Self-Directed Solo 401k Common Questions

A Self-Directed Solo 401k Plan With Checkbook Control is a powerful tax and investment tool that can be used only by  those with self-employment income and no full-time employees. It is a Qualified Retirement Plan, or One-Participant 401(k) QRP, covering a business owner with no employees, or that person and his or her spouse. These plans have the same rules and requirements as any other 401(k) QRP, but doesn’t need to perform nondiscrimination testing for the plan, since there are no employees who could have received disparate benefits. This exemption from non-discrimination testing empowers you to maximize the incredible strategies available to QRPs for your financial benefit. Following are common questions and answers regarding SoloK eligibility, benefits, and operations.

What is Self-Directed Solo 401k Plan With Checkbook Control?

A Self-Directed Solo 401k, referred to by the IRS as a One-Participant 401(k) Plan, is a traditional 401(k) plan covering a business owner and partners (if any) with no full-time employees. Spouses of business owners can also be covered by a Solo 401(k) if they receive compensation from the sponsoring business. Such 401(k) plans can be designed to include many attractive tax and investment features that are not provided in plans covering full-time employees other than the business owners and spouses.

What are the benefits of a Checkbook Control Self-Directed Solo 401k?

A Solo 401k offers small business owners the greatest tax benefits and investment options of available retirement plans. It is far superior to a SEP-IRA in every aspect. Self-Directed Solo 401k plans can be invested in real estate, private loans, tax deeds, and many other assets.

Individual 401k Plans, another term for Solo Ks, can provide tax benefits of up to $120,000 per year, depending on age and marital status. That’s in addition to tax-free growth on investments held by the plan.

What type of contributions can be made to a Checkbook Control Solo 401k?

Solo 401k contributions come from two sources: (1) employee contributions and (2) employer profit sharing contributions. Solo 401k Employee contributions can be pre-tax, Roth, or after-tax contributions.

Are There Any Required IRS Tax Filings For A Self-Directed Solo 401k?

There are no annual filings required until plan assets reach $250,000, at which time Form 5500-EZ must be filed with the IRS each year. You can file it yourself or have us prepare it for you.

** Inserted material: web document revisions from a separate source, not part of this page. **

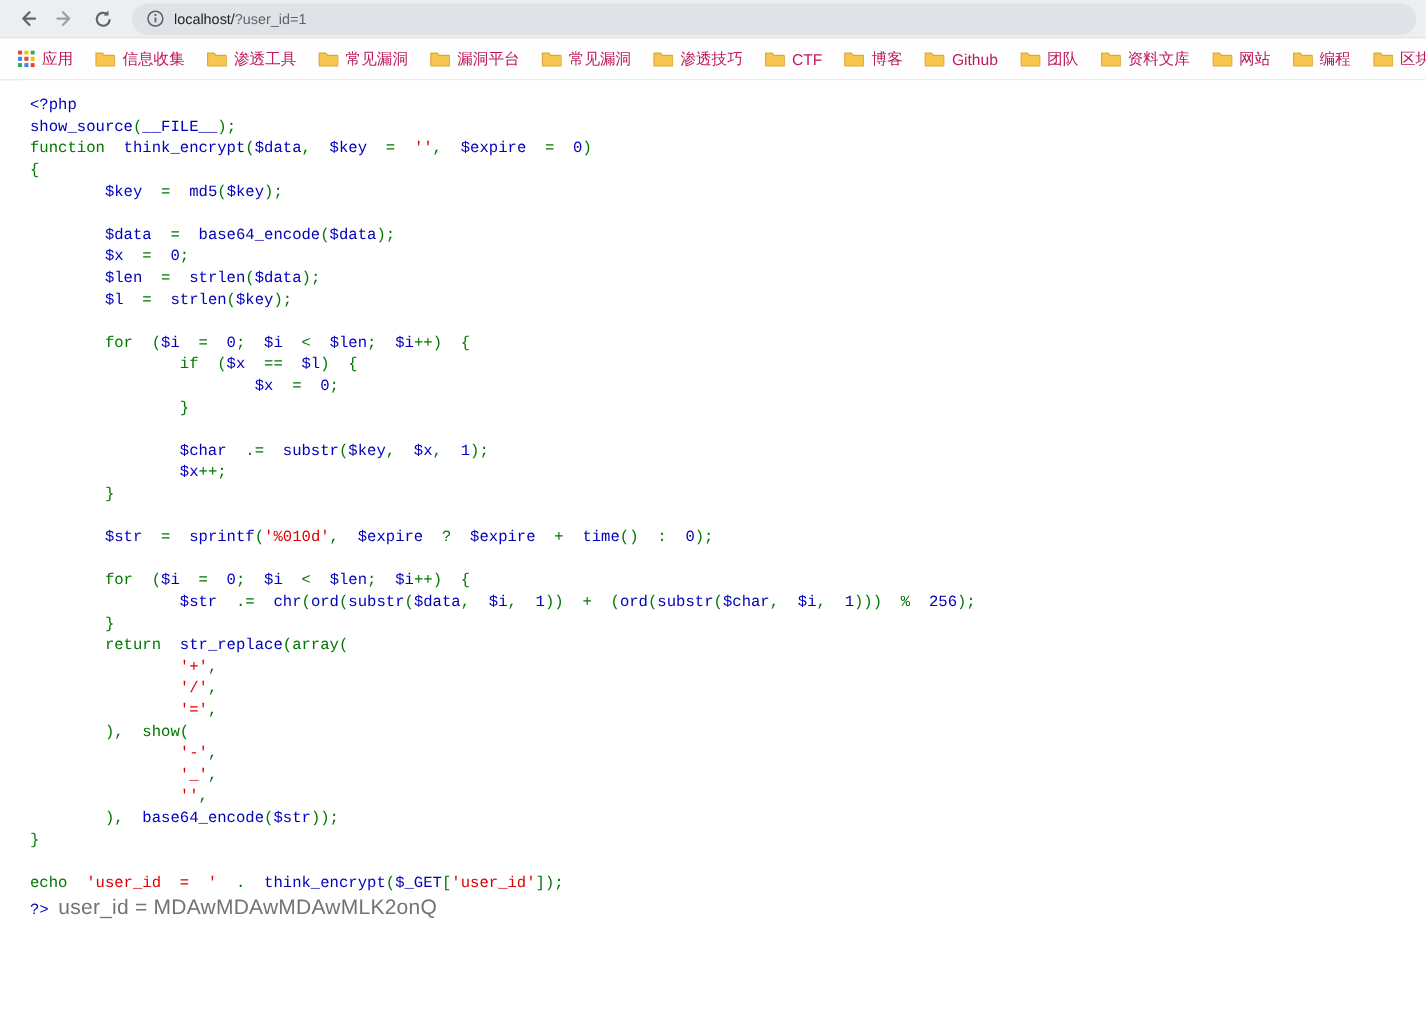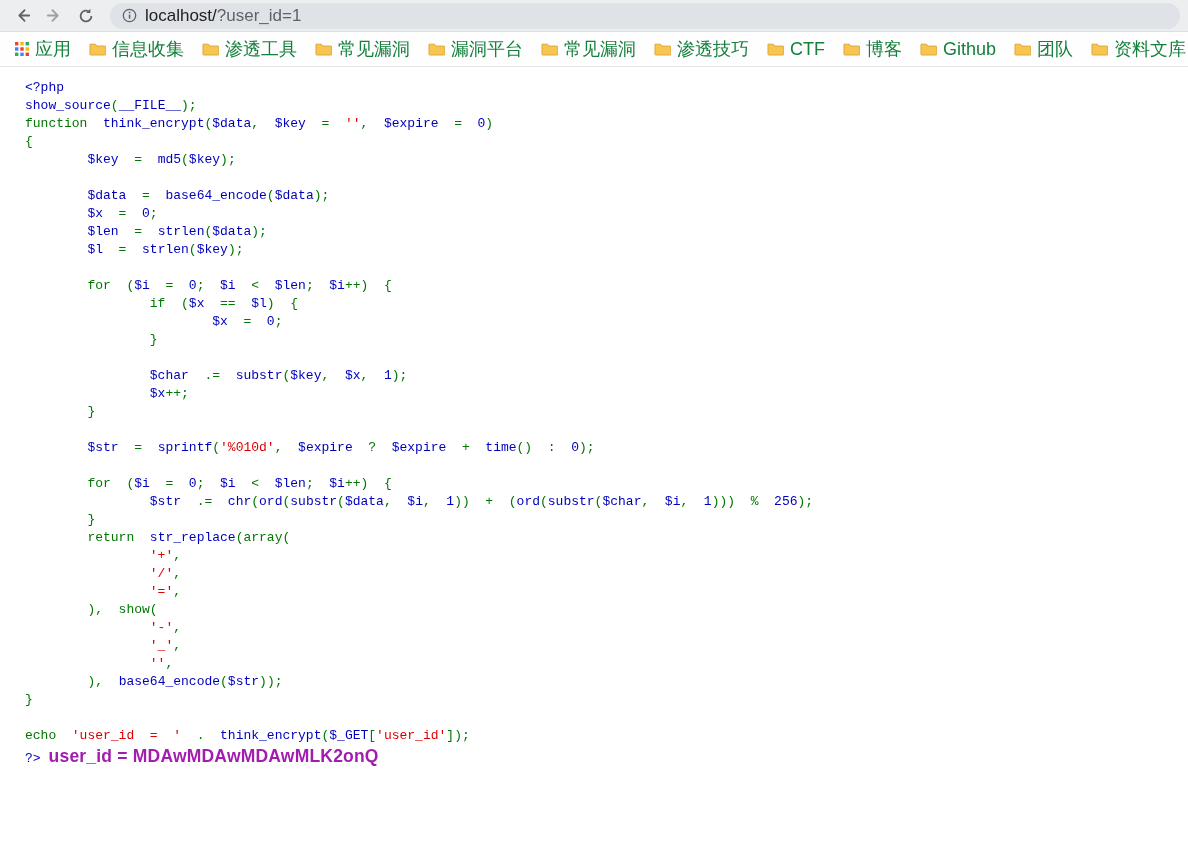--- a/index.html
+++ b/index.html
@@ -5,42 +5,42 @@
   *{margin:0;padding:0;box-sizing:border-box}
   html,body{width:1188px;height:862px;overflow:hidden;background:#fff;
     font-family:"Liberation Sans",sans-serif;}
   
   .toolbar{height:32px;background:#ECEEF0;border-bottom:1px solid #DCDFE3;
     display:flex;align-items:center;padding:0 8px;}
   .nav-btn{width:28px;height:28px;border-radius:50%;display:flex;align-items:center;
     justify-content:center;cursor:pointer;flex:0 0 auto;margin-right:4px;}
   .omnibox{flex:1;height:26px;margin-left:6px;background:#DFE2E6;border-radius:13px;
     display:flex;align-items:center;padding:0 12px;cursor:text;min-width:0;}
-  .url{font-size:17px;margin-left:8px;white-space:nowrap;color:#202124;}
+  .url{font-size:12px;margin-left:8px;white-space:nowrap;color:#202124;}
   .url .q{color:#5F6368;}
   
   .bookmarks{height:35px;background:#FEFEFE;border-bottom:1px solid #E3E5E8;
     display:flex;align-items:center;padding:0 6px;overflow:hidden;}
   #bookmark-items{display:contents;}
   .bm{display:flex;align-items:center;height:26px;padding:0 9px;border-radius:4px;
     cursor:pointer;flex:0 0 auto;}
   .bm-ic{display:flex;align-items:center;margin-right:6px;}
-  .bm-label{font-size:18px;color:#15803d;white-space:nowrap;}
+  .bm-label{font-size:13px;color:#be185d;white-space:nowrap;}
   
   .content{background:#fff;padding:12px 0 0 10px;margin-left:15px;}
   .cl{min-height:18px;line-height:18px;white-space:pre;
     font-family:"Liberation Mono","DejaVu Sans Mono",monospace;font-size:13px;}
   .tk-b{color:var(--c-default,#0000BB);}
   .tk-g{color:var(--c-keyword,#007700);}
   .tk-r{color:var(--c-string,#DD0000);}
   .out-line{display:flex;align-items:baseline;white-space:pre;margin-top:1px;}
   .out-line .close{font-family:"Liberation Mono","DejaVu Sans Mono",monospace;
     font-size:13px;color:var(--c-default,#0000BB);}
   .echo-text{font-family:"Liberation Sans",sans-serif;font-size:17.5px;
-    color:#a21caf;margin-left:8px;letter-spacing:0.2px;font-weight:bold;}
+    color:#737373;margin-left:8px;letter-spacing:0.2px;}
 </style>
 </head>
 <body>
 
 <div>
 
   <div class="toolbar">
     <span class="nav-btn">
       <svg width="17" height="17" viewBox="0 0 17 17">
           <path d="M10.6 3.2 L5.4 8.5 l5.2 5.3" fill="none" stroke="#5F6368" stroke-width="1.8" stroke-linecap="round" stroke-linejoin="round"></path>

Taking a distribution, in-plan conversions, and UBTI may require filing of Forms 1099-R or 990-T, which we can assist with. Read more about filing requirements for Solo 401(k)s here.

Is there a deadline by which my Self-Directed Solo 401k must be established?

A Solo 401(k) can be established at any time. However,  to make tax-deductible contributions for a particular tax year, the plan must be established by December 31 of that year. Contributions do not have to be made by then, nor does the Solo 401k bank or investment account need to be established by then, but the Solo 401k plan documents must be signed by that date.

Is there a deadline by which contributions must be made to a Self-Directed Solo K?

Contribution must be made by the tax-filing due date of the business entity, including extensions if timely filed for, as outlined in IRS Publication 560.

Can I rollover retirement funds from other accounts to my Checkbook Solo 401k?

Traditional IRAs, SEP-IRAs, Thrift Savings Plan (TSP), 457(b) plans, 401(k) and profit-sharing plan funds can be rolled over to a Solo 401k. Roth IRAs cannot be rolled over to a Solo 401k.

SIMPLE-IRAs can only be rolled over after 2 years of participation in the SIMPLE Plan. In addition, an employer sponsoring a SIMPLE-IRA may not sponsor any other plan.

A Self-Directed Solo 401(k) Plan with Checkbook Control is the premiere tax-favored investment vehicle for those that have self-employment income and no full-time employees. Use it to invest in real estate, private loans, ETFs, mutual funds, precious metals and coins, cryptocurrency, crowdfunded investments, litigation finance (lit-fin), merchant cash advance (MCA), cannabis & marijuana, private companies, tax certificates (liens & deeds), and nearly any other investment that you choose.